Action item |
Once every line in the data that follows has been checked for the word "discount", give only the number of lines that hold it.

Exercise materials |
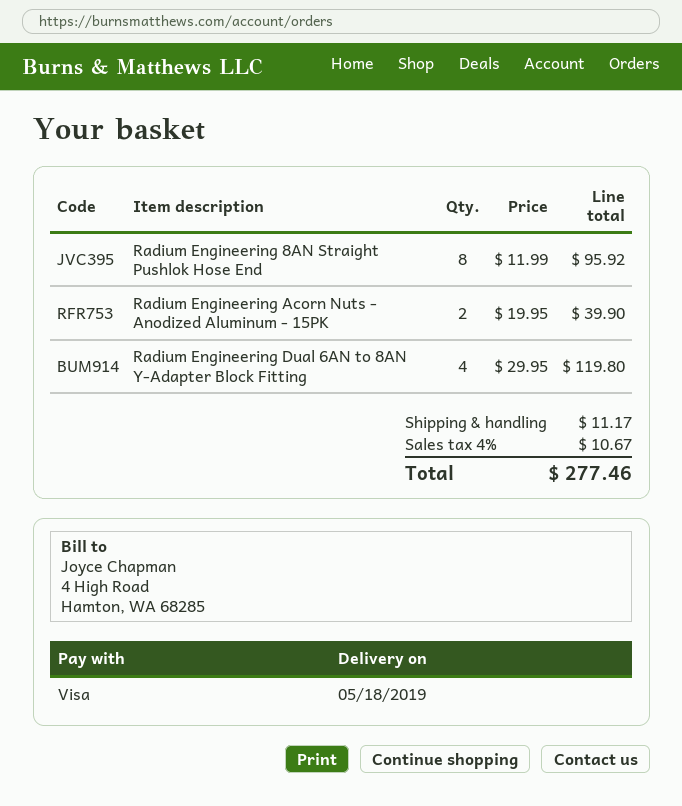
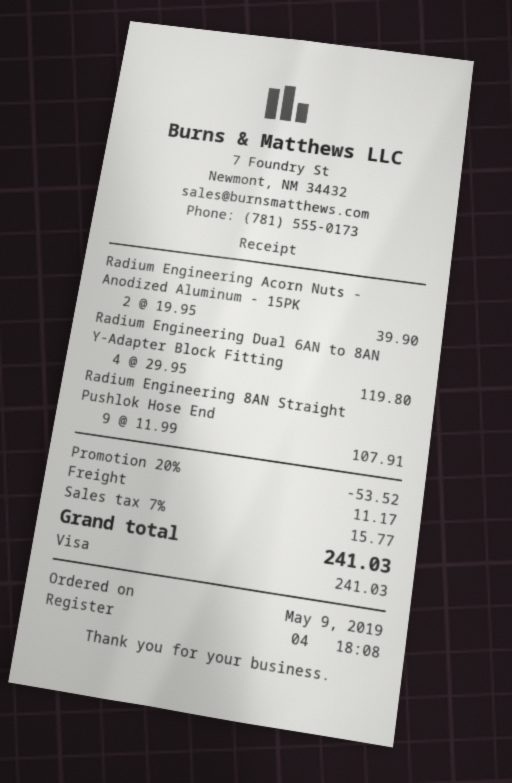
Radium Engineering 8AN Straight Pushlok Hose End: 8 x 11.99 = 95.92 -> 9 x 11.99 = 107.91
discount: none -> 20% = 53.52
tax: 4% = 10.67 -> 7% = 15.77
total: 277.46 -> 241.03

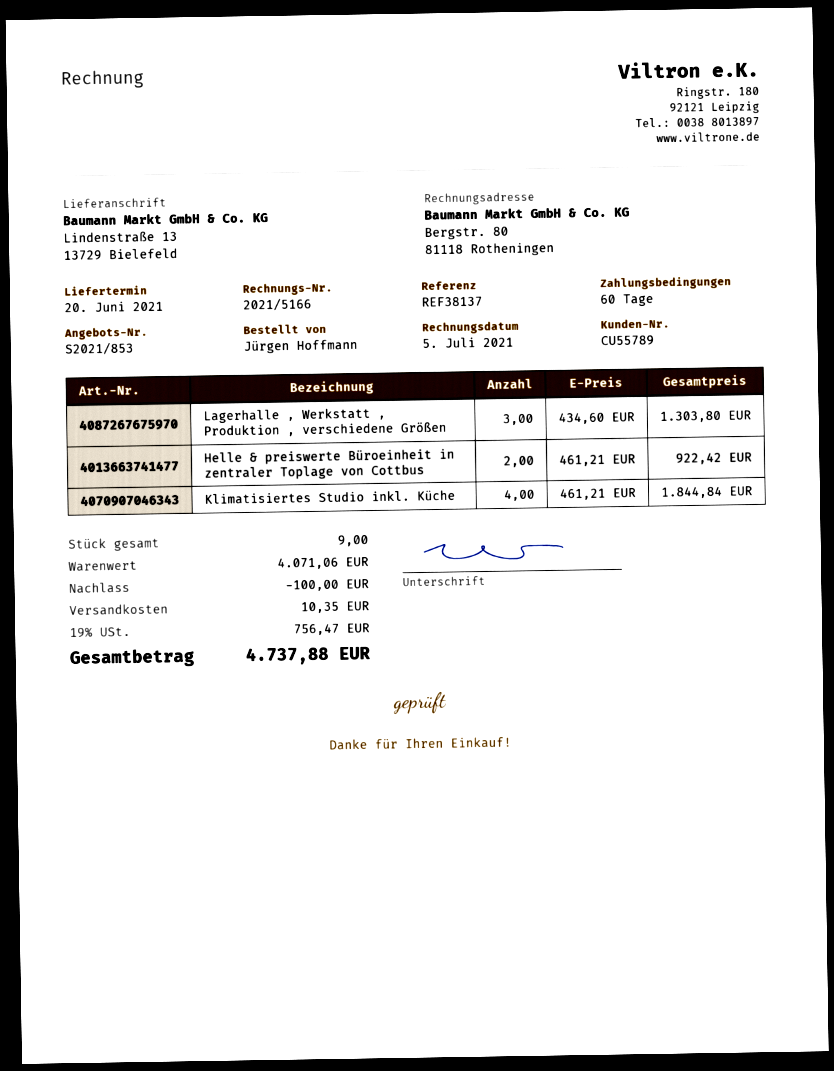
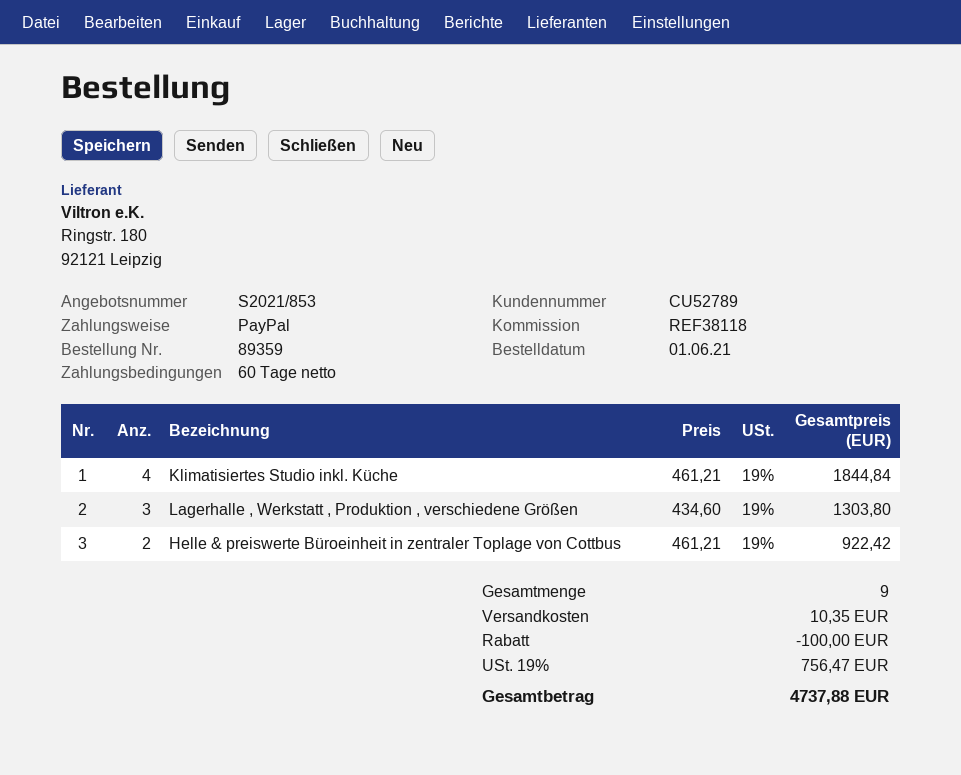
customer number: CU55789 -> CU52789
reference: REF38137 -> REF38118

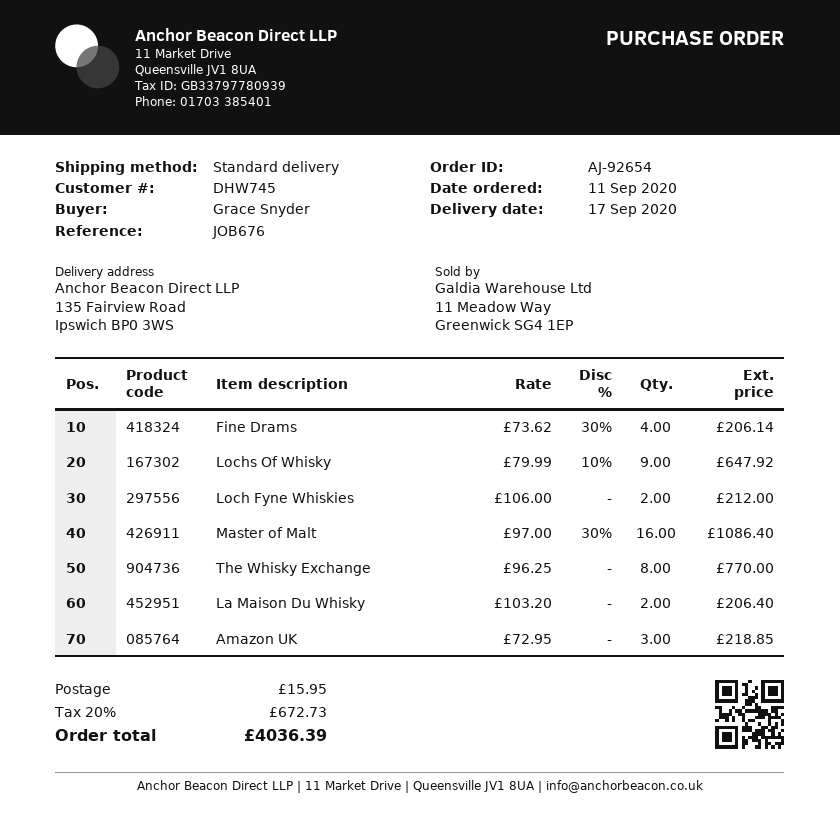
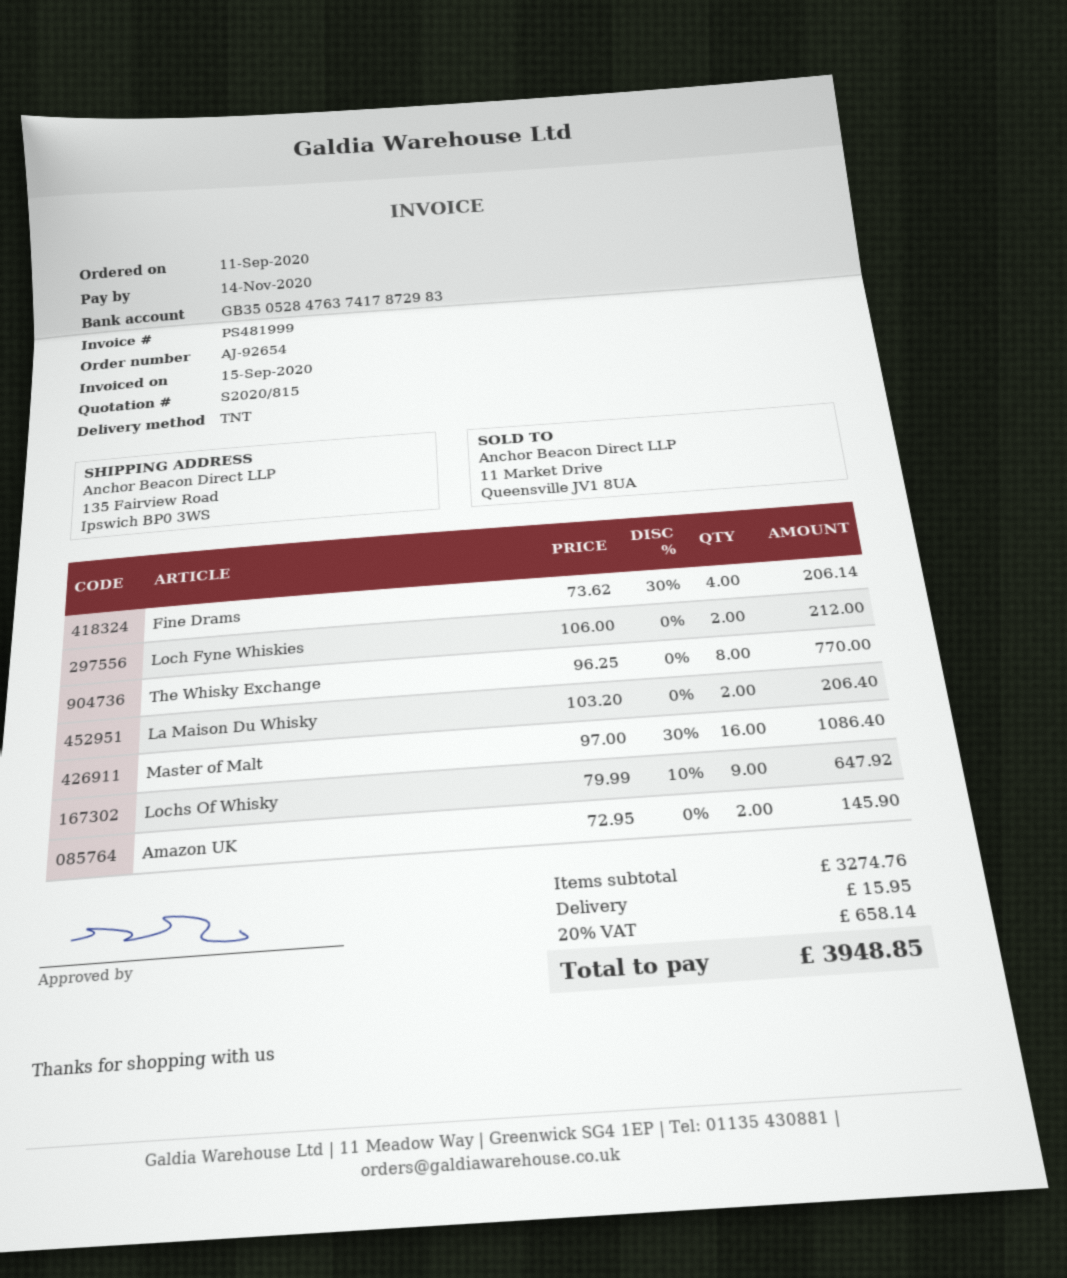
shipping method: standard -> TNT
Amazon UK: 3 x 72.95 = 218.85 -> 2 x 72.95 = 145.90
tax: 20% = 672.73 -> 20% = 658.14
total: 4036.39 -> 3948.85

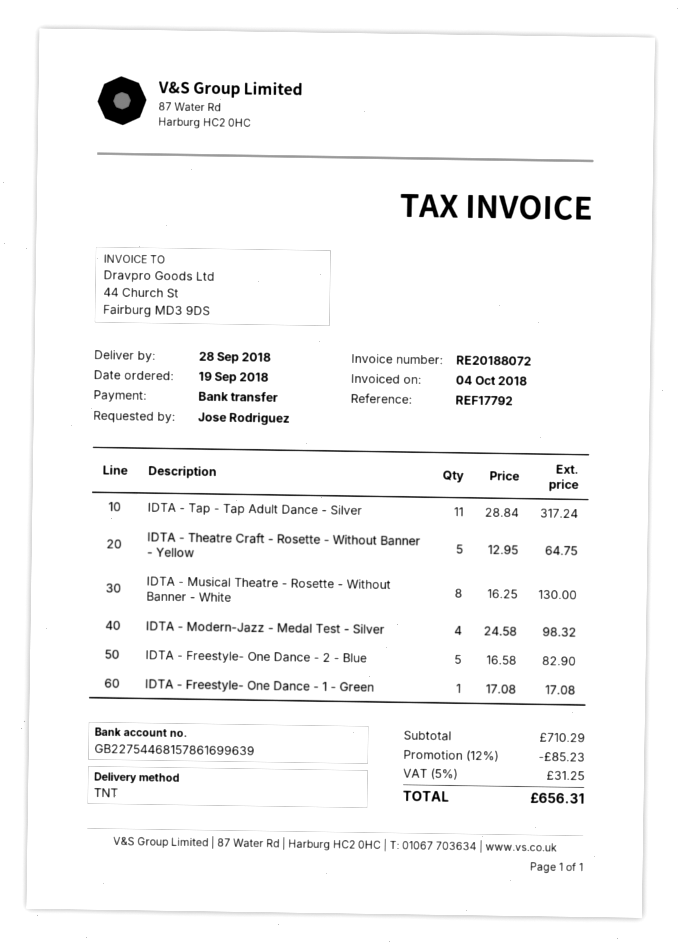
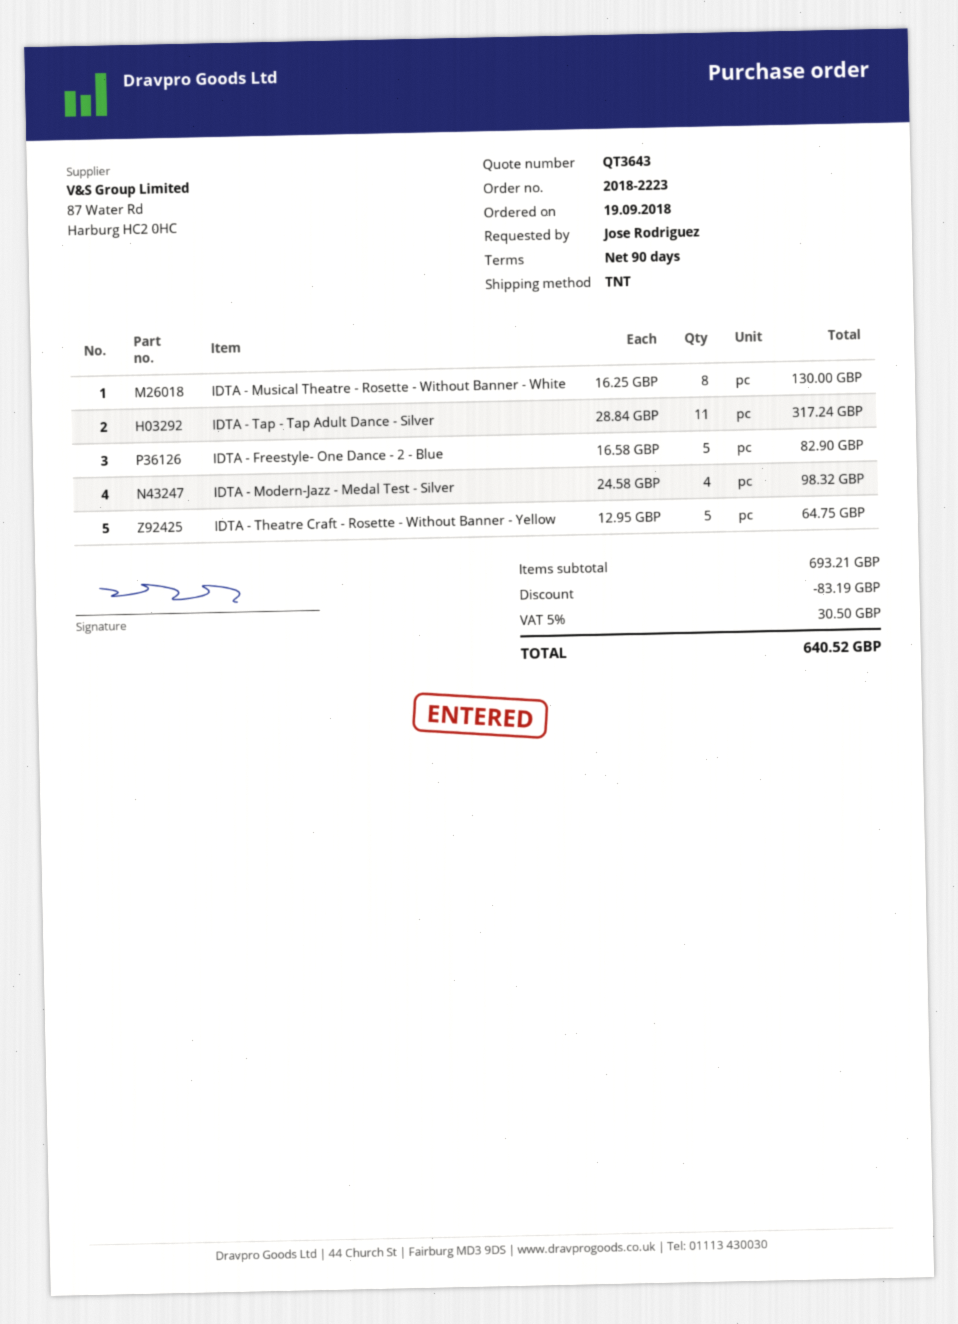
IDTA - Freestyle- One Dance - 1 - Green: 1 x 17.08 = 17.08 -> none
subtotal: 710.29 -> 693.21
discount: 85.23 -> 83.19
tax: 5% = 31.25 -> 5% = 30.50
total: 656.31 -> 640.52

Written response |
2